In Google’s Lens and ASOS’ visual search we can see marketers importing digital scanning practices perfected in infrastructure like Walmart and Amazon warehouses into the everyday practices of consumer culture (LeCavalier 2016). If so far, the smartphone has mostly been deployed to target information at consumers or have consumers translate their experience into images and data, in the emergence of augmented reality technologies we can see the next wave of marketing applications. The smartphone will further reduce the friction between the open-ended nature of cultural life and the logistics of marketing by making the material world scannable. In technologies that enable us to augment our faces or automatically scan our visual environment we can see new ways in which marketers exercise power. Marketers are not necessarily developing more sophisticated symbolic appeals, and they are not necessarily becoming more persuasive. They are building the tools of everyday life to make lived experience more immediately translatable into the machinery of marketing.

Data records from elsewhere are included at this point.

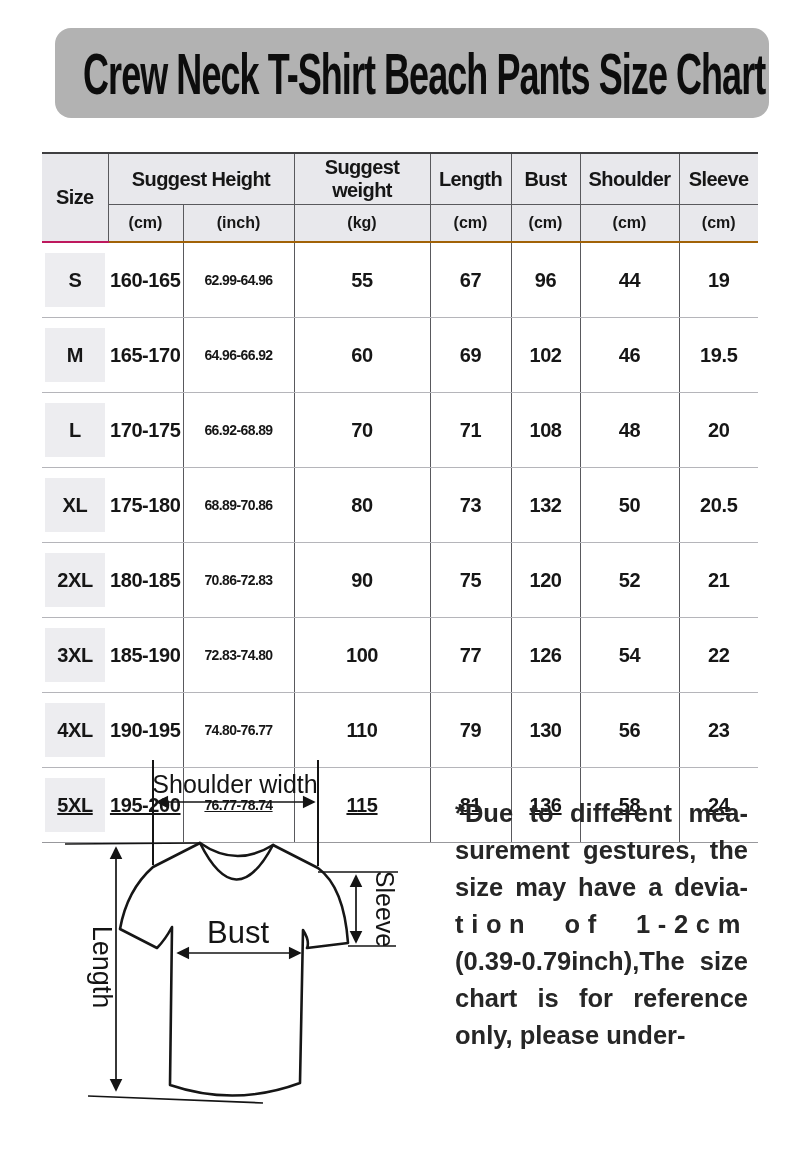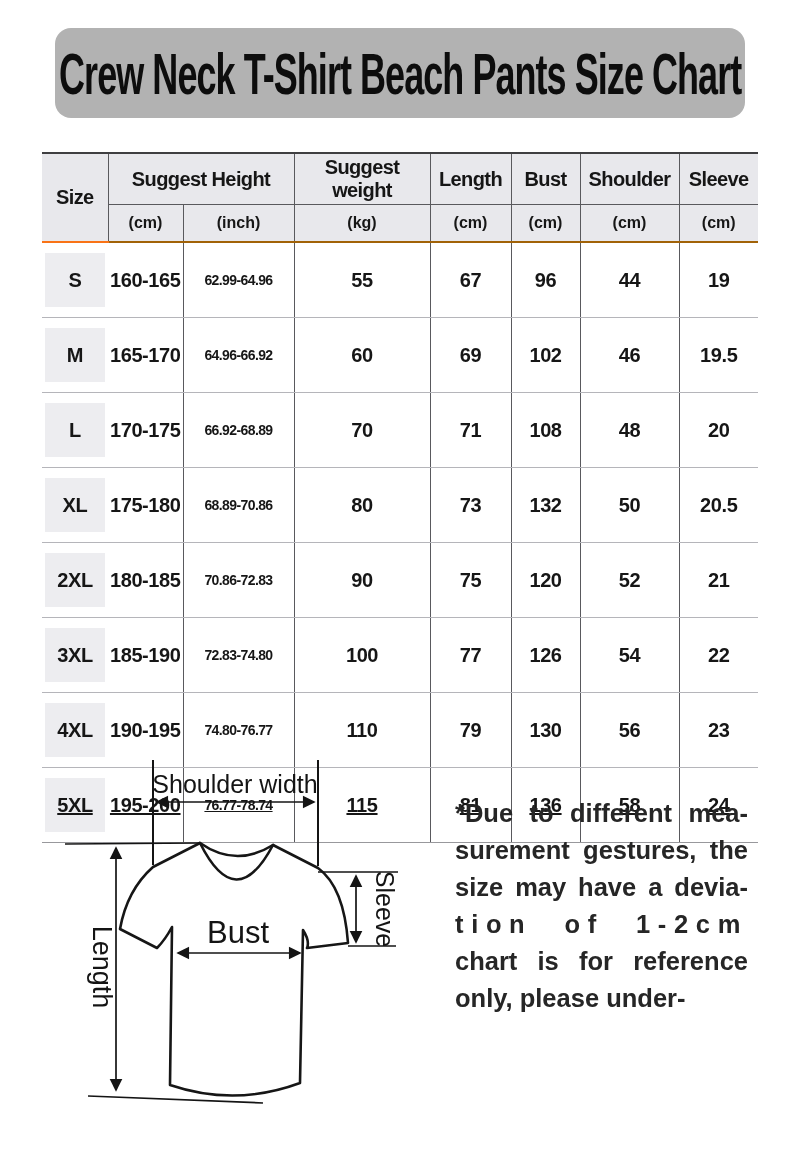"Crew Neck T-Shirt Beach Pants" .title-pill { padding-left: none -> 24px }
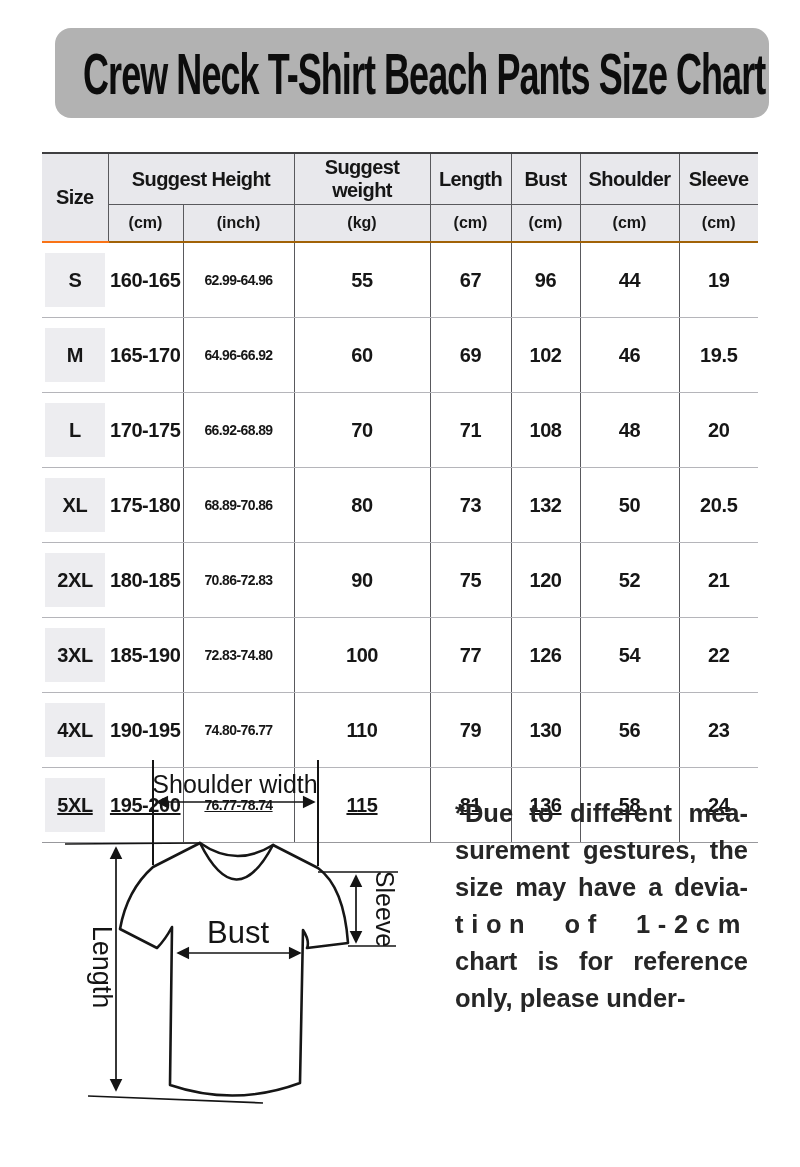"Size" .size-table thead th.size-head { border-bottom: 2px solid #f97316 -> 2px solid #be185d }
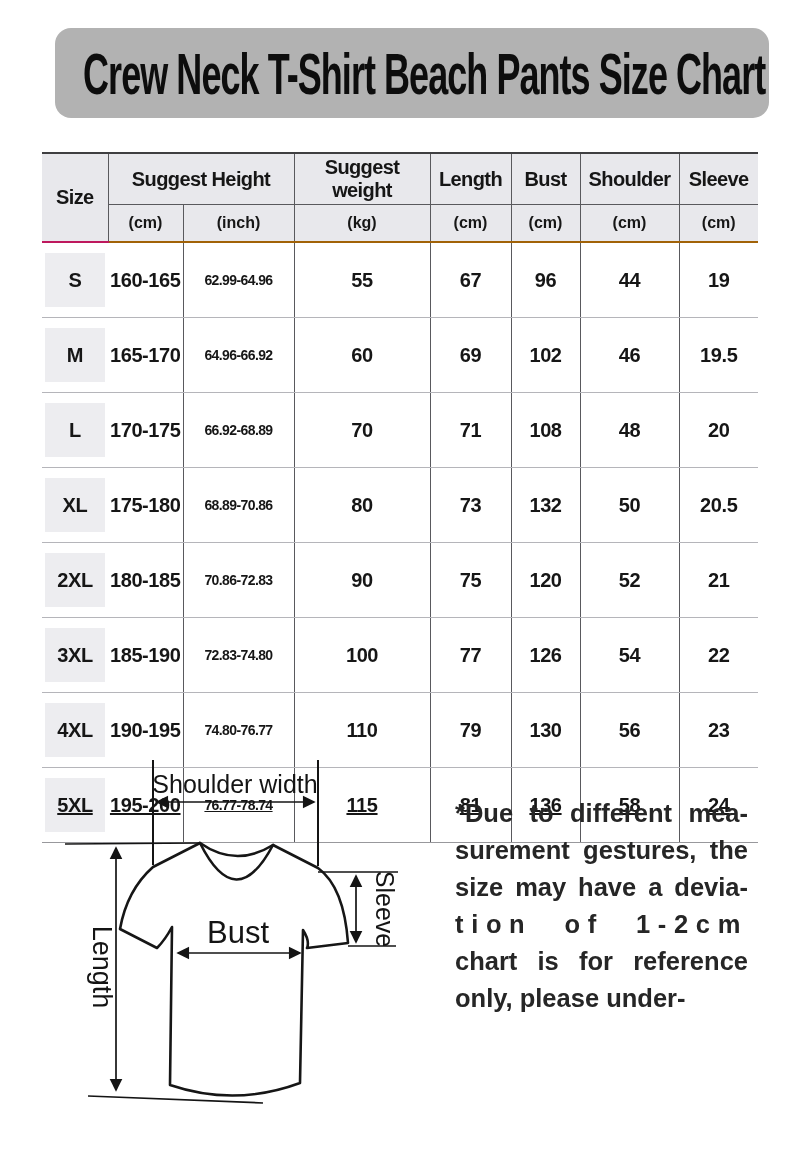"(0.39-0.79inch),The size" div.ln { html: none -> <div>(0.39-0.79inch),The size</div> }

The labor of mobile marketing The capacity of marketers and platforms to engineer attention, harness participation and coordinate action depends on the productive activity of consumers. Mobile media cultures expand the work consumers do by watching advertisements and incorporating the lifestyles, products and experiences they promote into their lives and identities. The smartphone makes consumer attention more ubiquitously available to marketers, it is also a critical device in expanding what Andrejevic (2002) calls the work of being watched. Consumers do the work of being watched when they use the smartphone to perform their identities and document their consumer experience on platforms like Facebook, Instagram and Snapchat. In doing so they produce both narratives that others consume and they convert their lived experience into data. As users select videos to watch, pause over images in their home feed, like, share and comment on content they generate data about their preferences, actions, location, proximity to others, mood and so on.

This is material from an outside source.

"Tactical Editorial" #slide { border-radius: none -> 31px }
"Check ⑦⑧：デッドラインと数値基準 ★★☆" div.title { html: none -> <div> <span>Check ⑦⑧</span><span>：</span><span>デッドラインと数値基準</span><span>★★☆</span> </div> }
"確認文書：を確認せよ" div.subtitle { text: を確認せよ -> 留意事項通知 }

In addition to generating content and data, consumers undertake the labor of building and training marketing infrastructure, and integrating it into everyday life (Author, Ekbia and Nardi 2014). Participants in a mobile marketing system undertake the work of apprehending human experience and registering it on databases where it is available for processing and open-ended experimentation. The mobile device is a distributed probe or sensor (Andrejevic and Burdon 2015, Turow 2017) whose value is activated by human users who take it with them everywhere they go: search for information, perform their identities, communicate their judgments, and scan and decipher objects. Via these practices we do the work of training machines to sort, recognize and configure our cultural experience in ways that serve the interests of marketers (Dow Schull 2012, Ekbi and Nardi 2014). The product of user labor is a platform that users do not and cannot control.

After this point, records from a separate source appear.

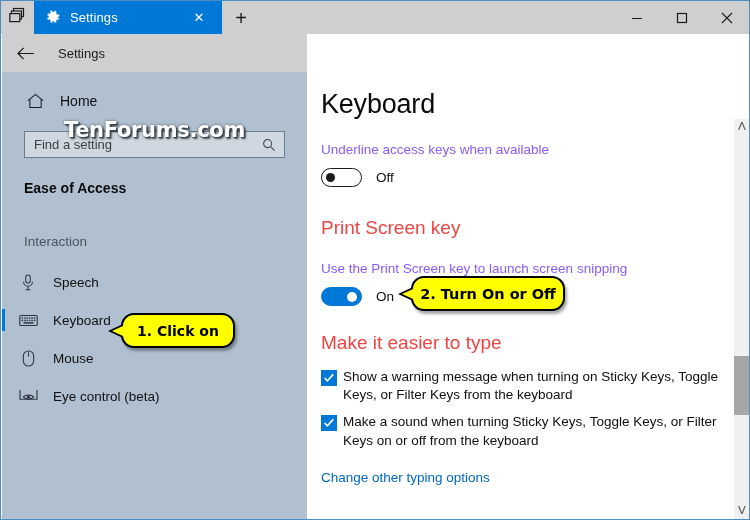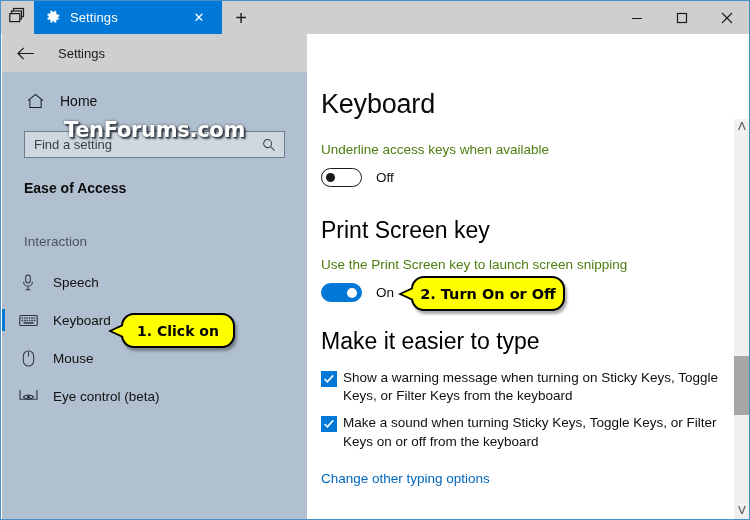"Underline access keys when available" .setting-label { color: #4d7c0f -> #8b5cf6 }
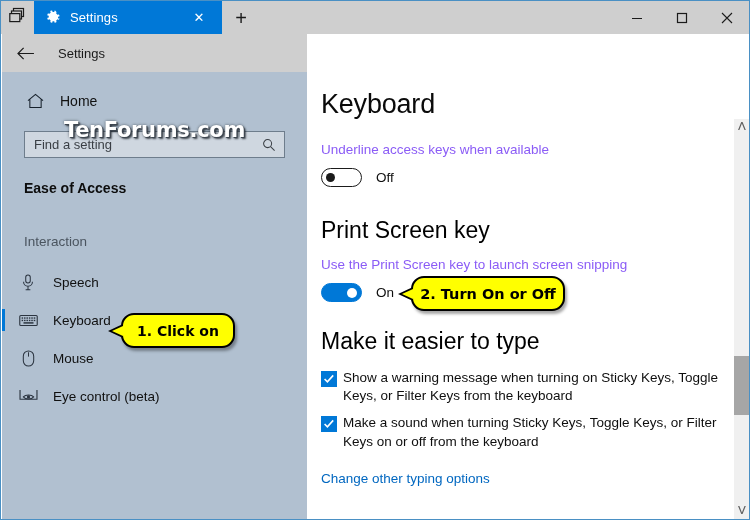"Print Screen key" .section-head { color: #000000 -> #ef4444; font-size: 23px -> 19px }
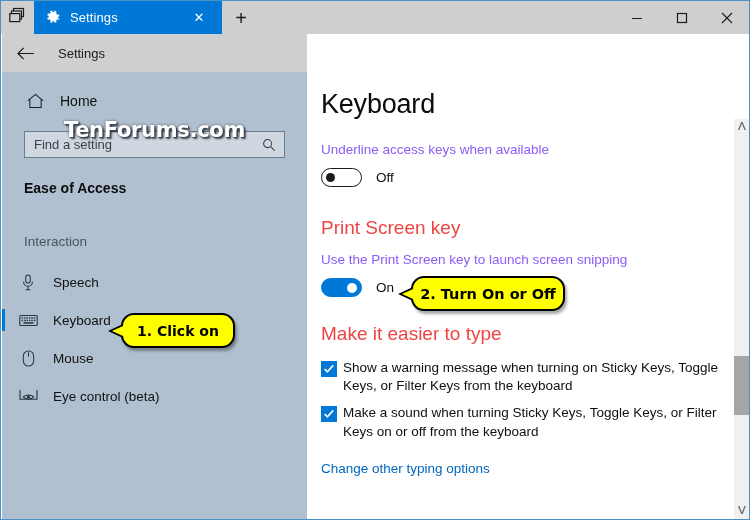"Use the Print Screen key" div.setting-label { margin-top: 13px -> 22px }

For all the work audiences did watching television in the twentieth century; that work didn’t change the medium or infrastructure of television itself all that much. In the development of the smartphone-platform marketing model however, we are moving into an era where the human user is an active contributor to the engineering of media infrastructure itself. Platforms employ experts from engineers to sociologists and anthropologists to iron out the points of friction between human users and the calculative logic of the platform. The ordinary user also undertakes the important and productive work of using the smartphone (and other mobile media devices) to roll digital media infrastructure into the material world, onto the living body and through lived experience. As they do so, they increase the power of platforms to undertake ‘real time observation, communication, analysis, prediction, and modification of actual behaviour’ (Zuboff 2015, and also Andrejevic 2013, Author).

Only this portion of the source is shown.